Describes a fact (or measure) that can be summarized through addition along some, but not all, dimensions. Examples include headcount and on hand stock. Contrast with additive and nonadditive.

slice and dice

This is an informal term referring to data retrieval and manipulation. We can picture a data warehouse as a cube of data, where each axis of the cube represents a dimension. To "slice" the data is to retrieve a piece (a slice) of the cube by specifying measures and values for some or all of the dimensions. When we retrieve a data slice, we may also move and reorder its columns and rows as if we had diced the slice into many small pieces.

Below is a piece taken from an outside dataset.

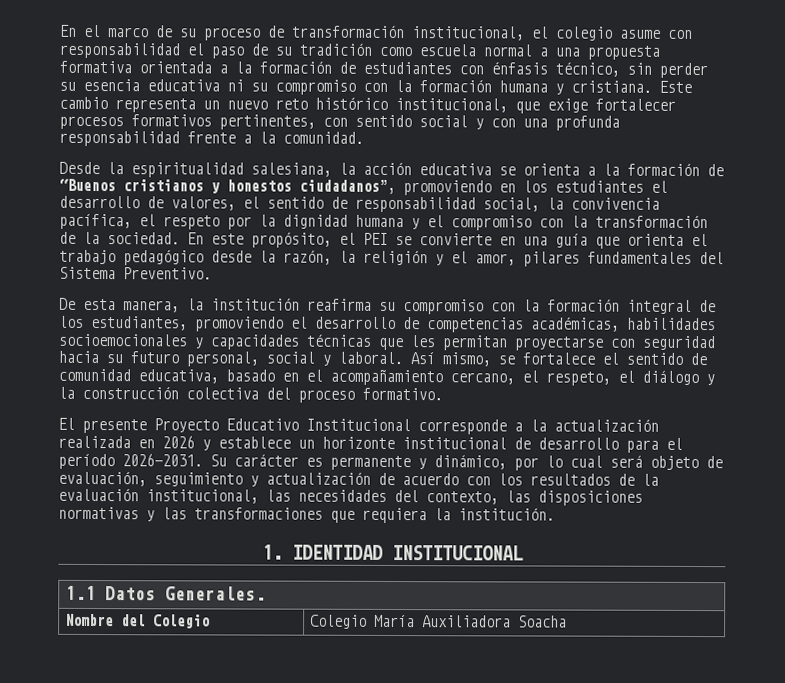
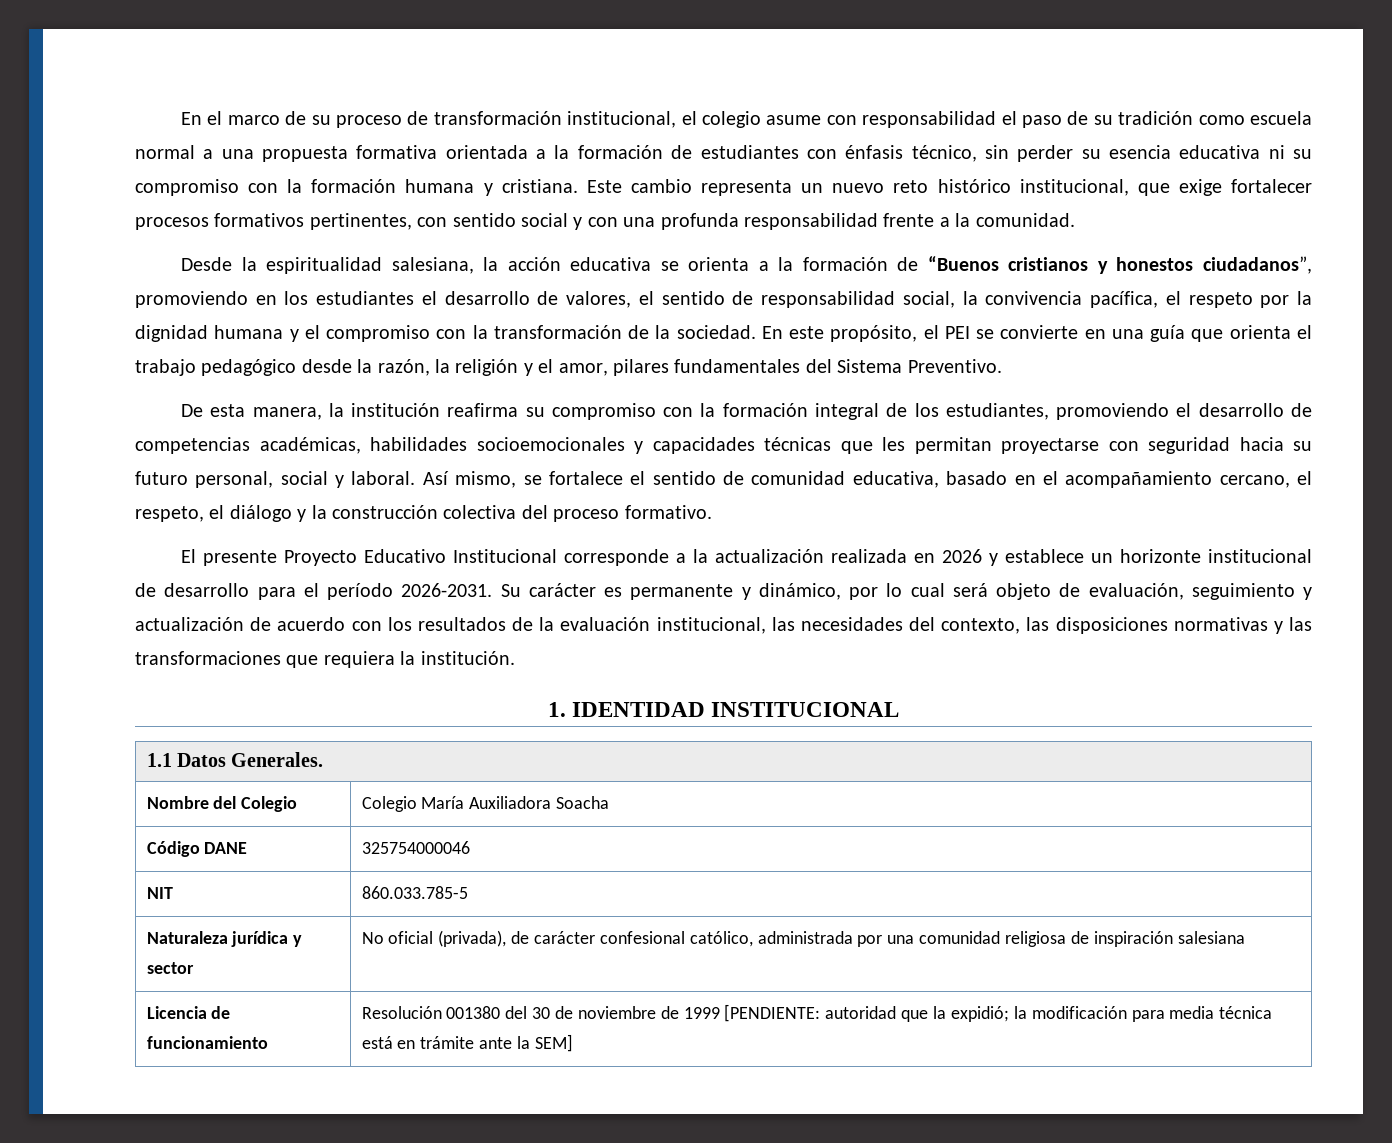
+ Código DANE | 325754000046
+ NIT | 860.033.785-5
+ Naturaleza jurídica y sector | No oficial (privada), de carácter confesional católico, administrada por una comunidad religiosa de inspiración salesiana
+ Licencia de funcionamiento | Resolución 001380 del 30 de noviembre de 1999 [PENDIENTE: autoridad que la expidió; la modificación para media técnica está en trámite ante la SEM]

A system with good slicing and dicing makes it easy to navigate through large amounts of data.

snowflake schema

A type of star schema in which each dimension table is partly or fully normalized.

source

A database, application, file, or other storage facility from which the data in a data warehouse is derived.

source system

A database, application, file, or other storage facility from which the data in a data warehouse is derived.

source tables

The tables in a source database.

SQL Access Advisor

The SQL Access Advisor helps you achieve your performance goals by recommending the proper materialized view set, materialized view logs, partitions, and indexes for a given workload. It is a GUI in Oracle Enterprise Manager, and has similar capabilities to the DBMS_ADVISOR package.

staging area

A place where data is processed before entering the warehouse.

staging file

A file used when data is processed before entering the warehouse.

star query

A join between a fact table and a number of dimension tables. Each dimension table is joined to the fact table using a primary key to foreign key join, but the dimension tables are not joined to each other.

star schema

A relational schema whose design represents a multidimensional data model. The star schema consists of one or more fact tables and one or more dimension tables that are related through foreign keys.

subject area

A classification system that represents or distinguishes parts of an organization or areas of knowledge. A data mart is often developed to support a subject area such as sales, marketing, or geography.

summary

See: materialized view.

Summary Advisor

Replaced by the SQL Access Advisor.

target

Holds the intermediate or final results of any part of the ETL process. The target of the entire ETL process is the data warehouse.

third normal form (3NF)

A classical relational database modeling technique that minimizes data redundancy through normalization.

third normal form schema

A schema that uses the same kind of normalization as typically found in an OLTP system. Third normal form schemas are sometimes chosen for a large data warehouse, especially an environment with significant data loading requirements that is used to feed a data mart and execute long-running queries. Compare with snowflake schema and star schema.

transformation

The process of manipulating data. Any manipulation beyond copying is a transformation. Examples include cleansing, aggregating, and integrating data from multiple source tables.

transportation

The process of moving copied or transformed data from a source to a data warehouse. Compare with transformation.

unique identifier

An identifier whose purpose is to differentiate between the same item when it appears in more than one place.

update window

The length of time available for updating a warehouse. For example, you might have 8 hours at night to update your warehouse.

update frequency

How often a data warehouse is updated with new information. For example, a warehouse might be updated nightly from an OLTP system.

validation

The process of verifying metadata definitions and configuration parameters.

versioning

The ability to create new versions of a data warehouse project for new requirements and changes.